### REQUIRED WORK
Below are records to print word for word; include none of their pictures.

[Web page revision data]
Content starts

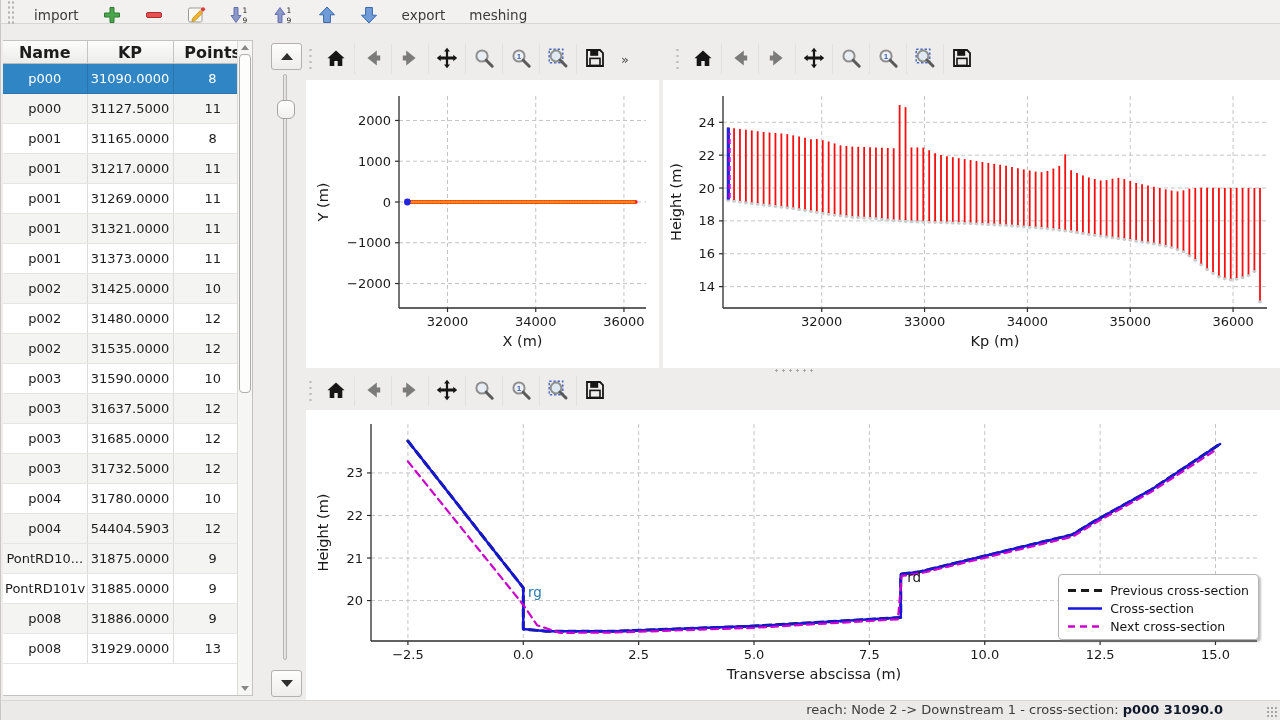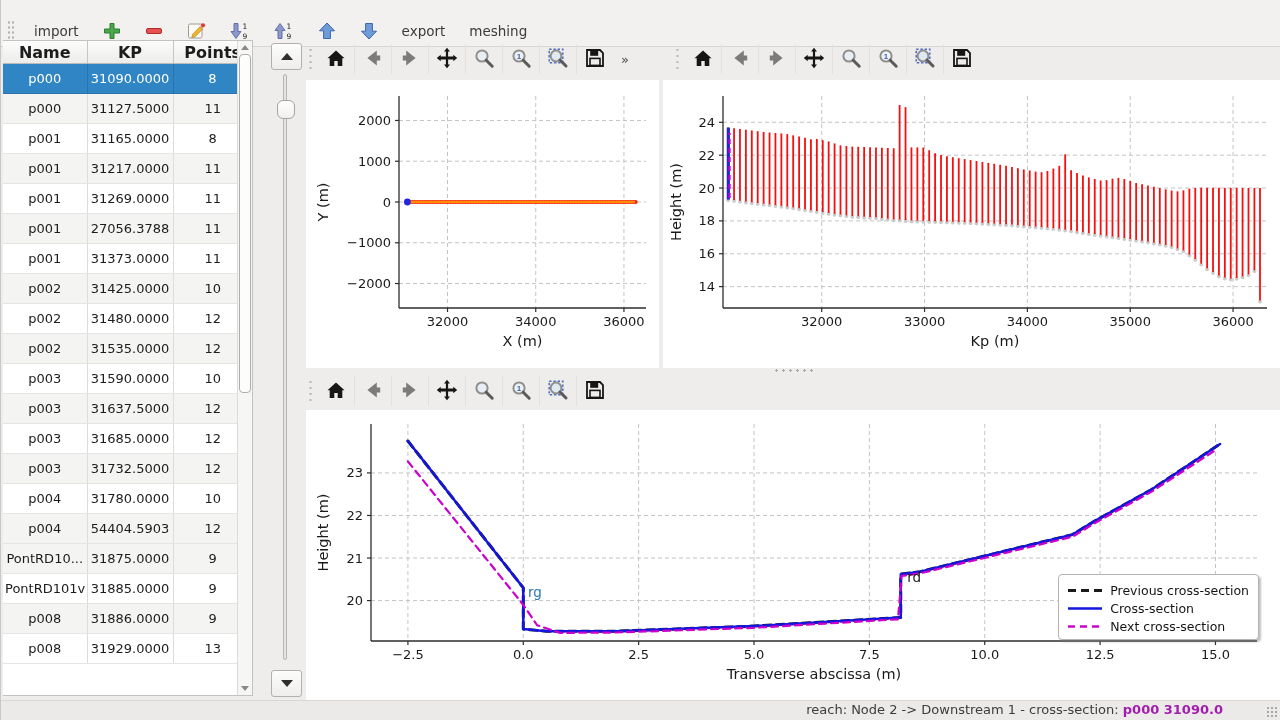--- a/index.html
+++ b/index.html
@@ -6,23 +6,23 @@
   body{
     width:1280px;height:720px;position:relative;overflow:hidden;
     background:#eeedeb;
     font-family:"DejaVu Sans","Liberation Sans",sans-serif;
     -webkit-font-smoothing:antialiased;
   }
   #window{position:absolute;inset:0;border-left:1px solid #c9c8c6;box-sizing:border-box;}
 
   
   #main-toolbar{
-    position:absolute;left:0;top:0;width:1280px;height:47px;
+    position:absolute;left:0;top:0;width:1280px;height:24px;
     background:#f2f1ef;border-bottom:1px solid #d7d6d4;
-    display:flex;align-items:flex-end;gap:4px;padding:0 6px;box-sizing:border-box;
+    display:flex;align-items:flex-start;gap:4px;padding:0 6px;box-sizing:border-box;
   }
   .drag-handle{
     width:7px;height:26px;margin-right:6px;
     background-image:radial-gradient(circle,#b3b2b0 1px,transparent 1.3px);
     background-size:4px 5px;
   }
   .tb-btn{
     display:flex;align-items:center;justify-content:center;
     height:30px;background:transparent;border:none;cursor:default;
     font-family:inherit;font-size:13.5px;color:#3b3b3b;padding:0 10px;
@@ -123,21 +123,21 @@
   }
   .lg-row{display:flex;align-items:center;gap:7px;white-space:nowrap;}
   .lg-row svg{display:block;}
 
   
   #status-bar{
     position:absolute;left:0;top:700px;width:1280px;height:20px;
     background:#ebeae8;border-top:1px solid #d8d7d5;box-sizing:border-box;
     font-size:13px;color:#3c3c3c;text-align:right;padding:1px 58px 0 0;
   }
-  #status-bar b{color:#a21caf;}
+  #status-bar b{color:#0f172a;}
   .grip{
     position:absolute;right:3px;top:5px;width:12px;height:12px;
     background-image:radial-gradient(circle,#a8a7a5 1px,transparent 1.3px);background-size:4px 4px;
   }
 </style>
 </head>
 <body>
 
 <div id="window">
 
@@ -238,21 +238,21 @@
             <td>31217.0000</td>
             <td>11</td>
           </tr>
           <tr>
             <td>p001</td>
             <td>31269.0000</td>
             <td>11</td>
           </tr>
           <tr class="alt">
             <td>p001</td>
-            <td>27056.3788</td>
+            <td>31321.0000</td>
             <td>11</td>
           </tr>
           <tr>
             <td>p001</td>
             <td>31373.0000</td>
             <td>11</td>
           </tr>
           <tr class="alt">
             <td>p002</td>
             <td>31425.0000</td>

Content ends

### EXERCISE OUTPUT
--- a/index.html
+++ b/index.html
@@ -6,23 +6,23 @@
   body{
     width:1280px;height:720px;position:relative;overflow:hidden;
     background:#eeedeb;
     font-family:"DejaVu Sans","Liberation Sans",sans-serif;
     -webkit-font-smoothing:antialiased;
   }
   #window{position:absolute;inset:0;border-left:1px solid #c9c8c6;box-sizing:border-box;}
 
   
   #main-toolbar{
-    position:absolute;left:0;top:0;width:1280px;height:47px;
+    position:absolute;left:0;top:0;width:1280px;height:24px;
     background:#f2f1ef;border-bottom:1px solid #d7d6d4;
-    display:flex;align-items:flex-end;gap:4px;padding:0 6px;box-sizing:border-box;
+    display:flex;align-items:flex-start;gap:4px;padding:0 6px;box-sizing:border-box;
   }
   .drag-handle{
     width:7px;height:26px;margin-right:6px;
     background-image:radial-gradient(circle,#b3b2b0 1px,transparent 1.3px);
     background-size:4px 5px;
   }
   .tb-btn{
     display:flex;align-items:center;justify-content:center;
     height:30px;background:transparent;border:none;cursor:default;
     font-family:inherit;font-size:13.5px;color:#3b3b3b;padding:0 10px;
@@ -123,21 +123,21 @@
   }
   .lg-row{display:flex;align-items:center;gap:7px;white-space:nowrap;}
   .lg-row svg{display:block;}
 
   
   #status-bar{
     position:absolute;left:0;top:700px;width:1280px;height:20px;
     background:#ebeae8;border-top:1px solid #d8d7d5;box-sizing:border-box;
     font-size:13px;color:#3c3c3c;text-align:right;padding:1px 58px 0 0;
   }
-  #status-bar b{color:#a21caf;}
+  #status-bar b{color:#0f172a;}
   .grip{
     position:absolute;right:3px;top:5px;width:12px;height:12px;
     background-image:radial-gradient(circle,#a8a7a5 1px,transparent 1.3px);background-size:4px 4px;
   }
 </style>
 </head>
 <body>
 
 <div id="window">
 
@@ -238,21 +238,21 @@
             <td>31217.0000</td>
             <td>11</td>
           </tr>
           <tr>
             <td>p001</td>
             <td>31269.0000</td>
             <td>11</td>
           </tr>
           <tr class="alt">
             <td>p001</td>
-            <td>27056.3788</td>
+            <td>31321.0000</td>
             <td>11</td>
           </tr>
           <tr>
             <td>p001</td>
             <td>31373.0000</td>
             <td>11</td>
           </tr>
           <tr class="alt">
             <td>p002</td>
             <td>31425.0000</td>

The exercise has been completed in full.